(640h) Quantifying Secondary Metabolic Pathway Flux and Time-Dependent Variation in Plant Suspension Cultures

Authors: 
Wilson, S. A., University Of Massachusetts Amherst
Roberts, S. C., University of Massachusetts, Amherst

Plants produce thousands of secondary metabolites that have high commercial value as pesticides, fragrances, flavors and pharmaceuticals. Due to the complex structures of these compounds, chemical synthesis routes are often not commercially feasible, necessitating the use of biological production platforms. Metabolic engineering can be used to increase the accumulation of products in these systems, but the complexity of the interaction between plant primary and secondary metabolism hinders these efforts. Additionally, plant secondary metabolism is species-specific, so pathways to high value secondary metabolites are often under-characterized. As a result of this complex metabolism, the effects of single gene manipulations on product accumulation are not easily predicted. To better understand the interactions between plant primary and secondary metabolism, methods were established to map the flux through key secondary pathways present in Taxus suspension cultures, which uniquely accumulate the anticancer compound paclitaxel. A transcriptomics study identified active pathways in cultures with induced secondary metabolism. Based on these data,  accumulation of broad classes of compounds (phenolics and flavonoids) and key endpoint products (Taxol™ and lignin) were quantified over time to assess variability in secondary metabolic flux.

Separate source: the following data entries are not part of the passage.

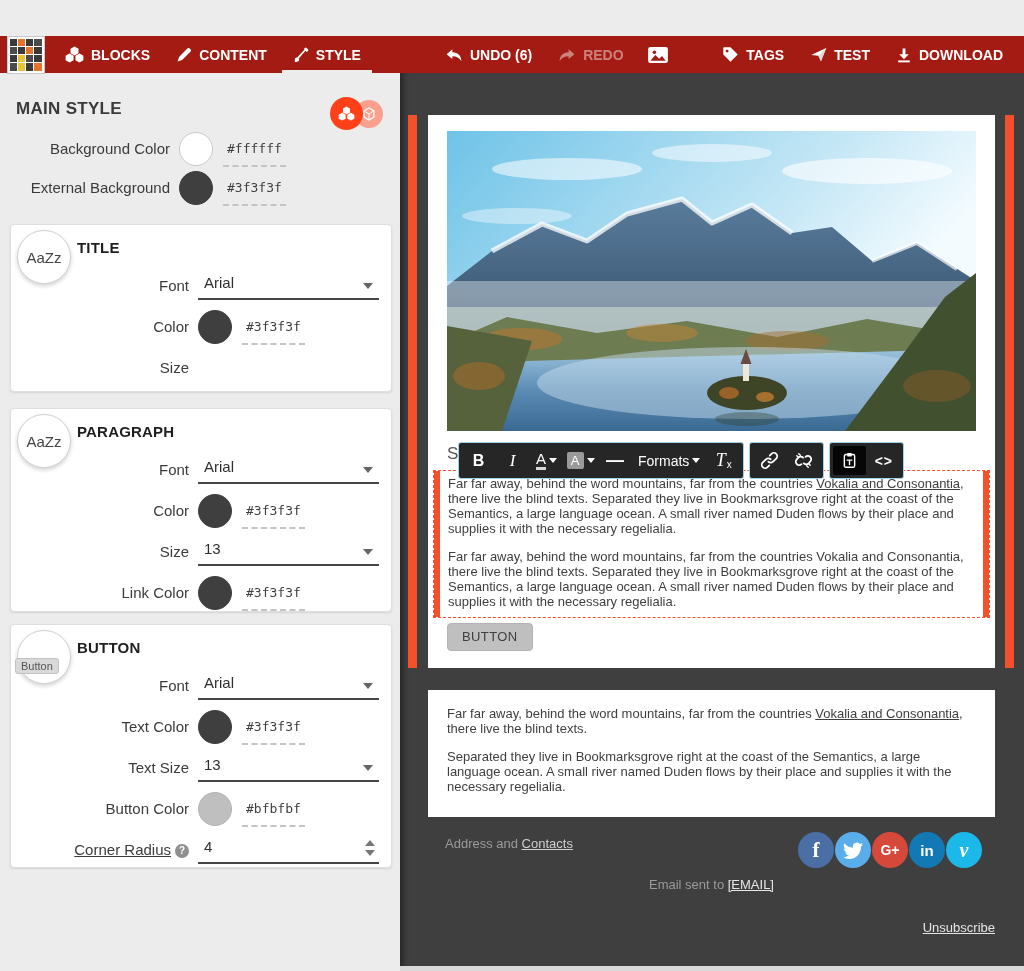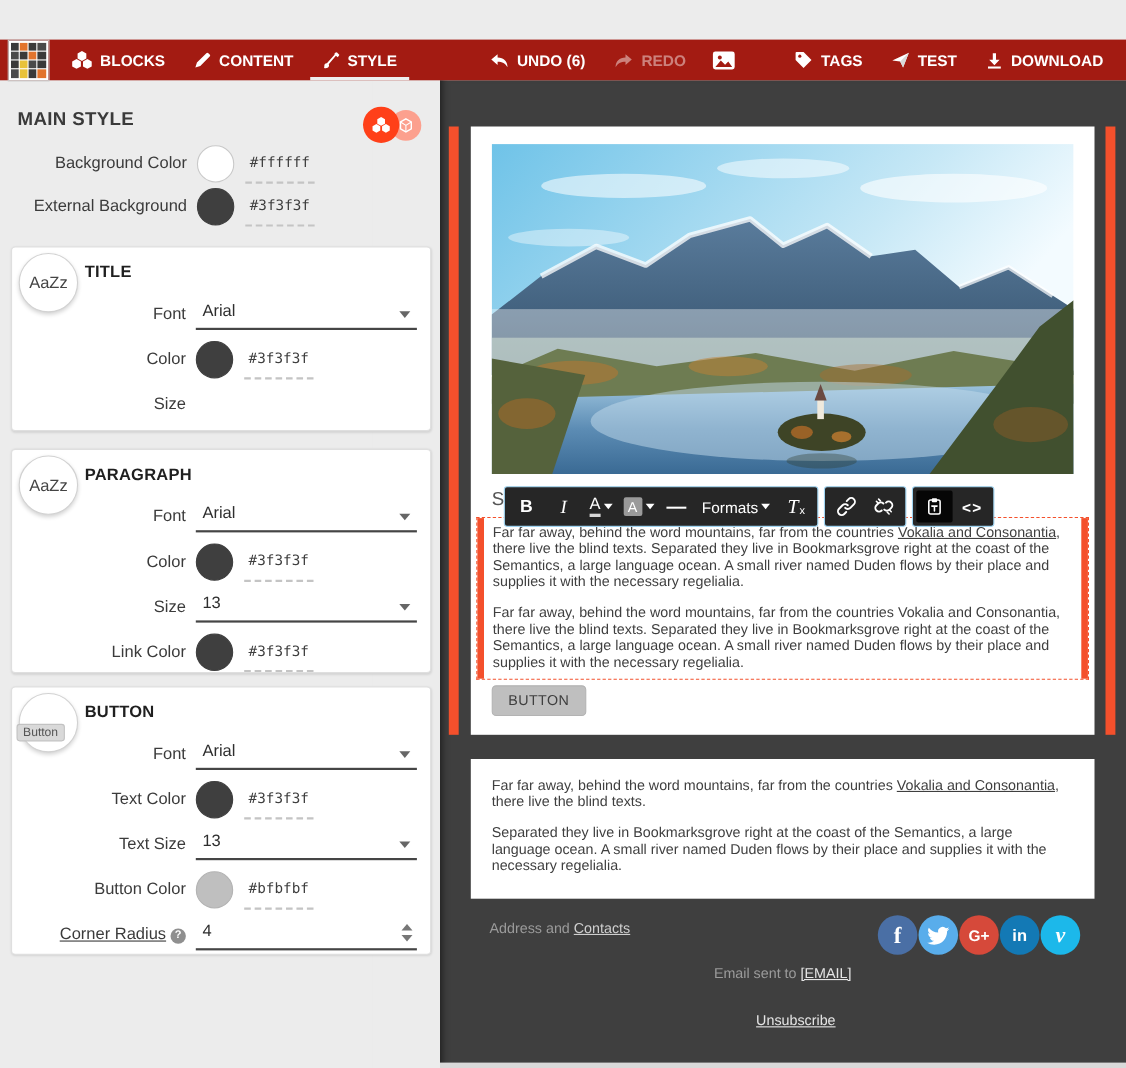--- a/index.html
+++ b/index.html
@@ -53,21 +53,21 @@
   .card-title-sec{top:151px;height:166px;}
   .card-paragraph-sec{top:335px;height:202px;}
   .card-button-sec{top:551px;height:242px;}
   .card-icon{position:absolute;left:6px;top:5px;width:52px;height:52px;border-radius:50%;background:#fff;
              border:1px solid #d2d2d2;box-shadow:0 2px 4px rgba(0,0,0,.18);
              display:flex;align-items:center;justify-content:center;font-size:15px;color:#444;z-index:2;}
   .btn-badge{position:absolute;left:-3px;top:27px;background:#d9d9d9;border:1px solid #c2c2c2;border-radius:3px;
              padding:1px 5px;font-size:11px;color:#555;}
   .card-heading{position:absolute;left:66px;top:14px;font-weight:bold;font-size:15px;color:#1f1f1f;letter-spacing:.2px;}
   .card-rows{padding-top:40px;}
-  .card .flabel{width:158px;}
+  .card .flabel{width:158px;margin-left:20px;}
   .fcontrol{flex:1;margin-right:12px;position:relative;}
   .fselect{border-bottom:2px solid #454545;padding:2px 4px 7px 6px;font-size:15px;color:#2e2e2e;cursor:pointer;}
   .caret{position:absolute;right:6px;bottom:11px;width:0;height:0;
          border-left:5px solid transparent;border-right:5px solid transparent;border-top:6px solid #666;}
   .colorrow{display:flex;align-items:center;flex:1;}
   .radius-label{text-decoration:underline;cursor:pointer;}
   .help{display:inline-flex;width:14px;height:14px;border-radius:50%;background:#8f8f8f;color:#fff;
         font-size:10px;font-weight:bold;align-items:center;justify-content:center;margin-left:4px;
         vertical-align:1px;cursor:pointer;}
   .fnumber{border-bottom:2px solid #454545;padding:2px 4px 7px 6px;font-size:15px;color:#2e2e2e;}
@@ -120,21 +120,21 @@
   .socials{position:absolute;left:398px;top:759px;display:flex;gap:1px;}
   .soc{width:36px;height:36px;border-radius:50%;display:flex;align-items:center;justify-content:center;
        color:#fff;cursor:pointer;flex:none;}
   .soc-facebook{background:#4a6fa5;font-family:"Liberation Serif",serif;font-weight:bold;font-size:21px;}
   .soc-twitter{background:#59adeb;}
   .soc-google-plus{background:#d6493a;font-weight:bold;font-size:14px;}
   .soc-linkedin{background:#1379b5;font-weight:bold;font-size:15px;}
   .soc-vimeo{background:#1cb8ea;font-style:italic;font-weight:bold;font-size:20px;font-family:"Liberation Serif",serif;}
   .sent-line{position:absolute;left:28px;width:567px;top:804px;text-align:center;font-size:13px;color:#9b9b9b;}
   .sent-line a{color:#e5e5e5;text-decoration:underline;cursor:pointer;}
-  .unsub-line{position:absolute;left:40px;width:567px;top:847px;text-align:center;font-size:13px;}
+  .unsub-line{position:absolute;left:28px;width:567px;top:847px;text-align:right;font-size:13px;}
   .unsub-line a{color:#e5e5e5;text-decoration:underline;cursor:pointer;}
   .bottom-strip{position:absolute;left:0;right:0;bottom:0;height:5px;background:#d9d9d9;}
 </style>
 </head>
 <body>
 
 <div class="canvas">
 
 
   <div class="navbar">

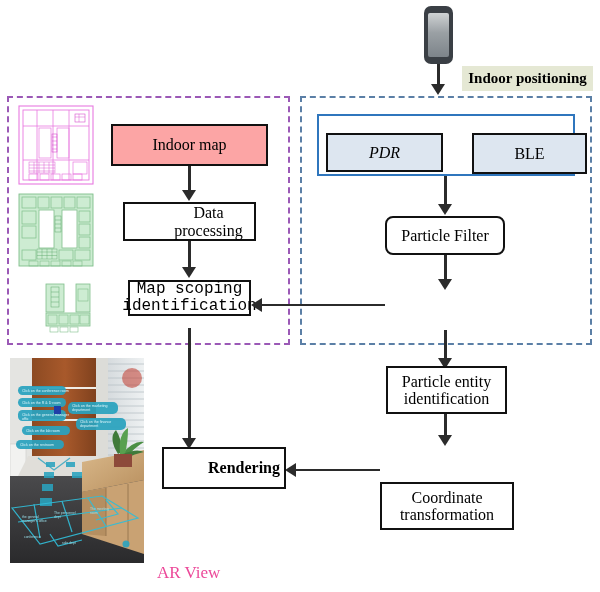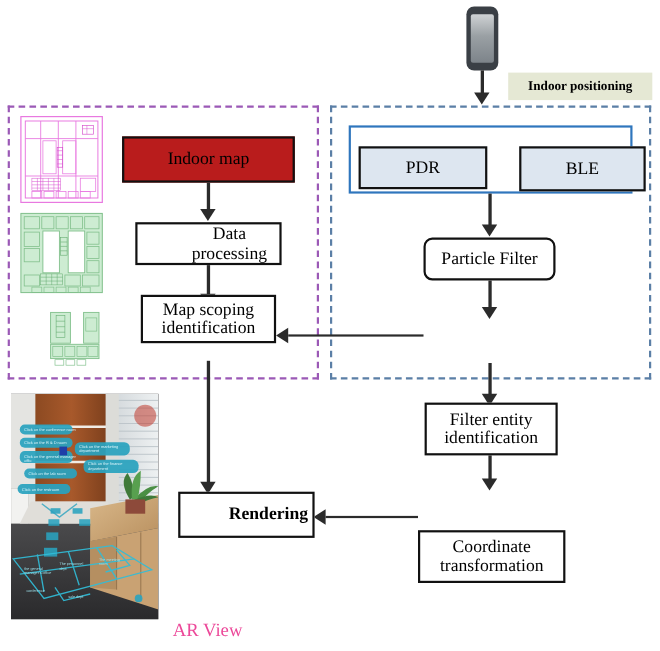--- a/index.html
+++ b/index.html
@@ -33,40 +33,40 @@
     background: #ffffff;
     display: flex;
     align-items: center;
     justify-content: center;
     text-align: center;
     font-size: 16px;
     line-height: 1.08;
     color: #000000;
     padding: 2px 4px;
   }
-  .box.filled-purple { background: #b91c1c; }
+  .box.filled-purple { background: #fca5a5; }
   .box.filled-blue   { background: #dde6f0; }
   .box.bold          { font-weight: bold; }
 
   
   .blue-wrap {
     position: absolute;
     box-sizing: border-box;
     border: 2px solid #2f76bd;
     background: #ffffff;
   }
 
   
   .tag {
     position: absolute;
     box-sizing: border-box;
     background: #e5e8d4;
     color: #000000;
     font-weight: bold;
-    font-size: 12px;
+    font-size: 15px;
     display: flex;
     align-items: center;
     justify-content: center;
     padding: 4px 8px;
     white-space: nowrap;
   }
 
   
   .caption {
     position: absolute;
@@ -260,28 +260,28 @@
   <div class="conn" style="left:188px; top:166px; width:2.5px; height:28px;"></div>
   <div class="arrow-down" style="left:182px; top:190px;"></div>
 
   <div class="box" style="left:123px; top:202px; width:133px; height:39px;padding-left:42px;">
     <span>Data processing</span>
   </div>
 
   <div class="conn" style="left:188px; top:241px; width:2.5px; height:30px;"></div>
   <div class="arrow-down" style="left:182px; top:267px;"></div>
 
-  <div class="box" style="left:128px; top:268px; width:123px; height:44px; flex-direction:column;">
+  <div class="box" style="left:128px; top:280px; width:123px; height:36px; flex-direction:column;font-family:Liberation Mono, monospace;">
     <span>Map scoping</span>
     <span>identification</span>
   </div>
 
   <div class="blue-wrap" style="left:317px; top:114px; width:258px; height:62px;"></div>
 
-  <div class="box filled-blue" style="left:326px; top:133px; width:117px; height:39px;">
+  <div class="box filled-blue" style="left:326px; top:133px; width:117px; height:39px;font-style:italic;">
     <span>PDR</span>
   </div>
 
   <div class="box filled-blue" style="left:472px; top:133px; width:115px; height:41px;">
     <span>BLE</span>
   </div>
 
   <div class="conn" style="left:444px; top:176px; width:2.5px; height:32px;"></div>
   <div class="arrow-down" style="left:438px; top:204px;"></div>
 
@@ -293,21 +293,21 @@
   <div class="arrow-down" style="left:438px; top:279px;"></div>
 
 
   <div class="conn" style="left:262px; top:303.5px; width:123px; height:2.5px;"></div>
   <div class="arrow-left" style="left:251px; top:298px;"></div>
 
   <div class="conn" style="left:444px; top:330px; width:2.5px; height:32px;"></div>
   <div class="arrow-down" style="left:438px; top:358px;"></div>
 
   <div class="box" style="left:386px; top:366px; width:121px; height:48px; flex-direction:column;">
-    <span>Filter entity</span>
+    <span>Particle entity</span>
     <span>identification</span>
   </div>
 
   <div class="conn" style="left:444px; top:414px; width:2.5px; height:25px;"></div>
   <div class="arrow-down" style="left:438px; top:435px;"></div>
 
   <div class="box" style="left:380px; top:446px; width:134px; height:48px; flex-direction:column;margin-top:36px;">
     <span>Coordinate</span>
     <span>transformation</span>
   </div>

The effect of an abiotic elicitor of secondary metabolism, methyl jasmonate (MJ), was determined over multiple generations of growth in both a paclitaxel accumulating and non-paclitaxel accumulating Taxus cell line. Key results included: 1) unelicited cultures exhibited variability in culture aggregation and base-line secondary metabolite levels; 2) inhibition of growth upon the addition of MJ did not consistently correlate to increased secondary metabolite production in both paclitaxel accumulating and non-accumulating cultures; 3) all cultures respond to MJ by increasing the production of lignin, a phenylpropanoid that diverts flux away from paclitaxel; and 4) all cultures accumulated detectable levels of phenolics and flavonoids, indicating that these pathways are active but not always induced by addition of MJ. These studies are among the first to utilize high throughput assays to investigate flux through key secondary metabolic pathways in plant metabolism and can serve as the basis for the study of other non-model plant systems. Specific results will enable the design of metabolic engineering strategies to increase Taxol™ accumulation in Taxus suspension cultures.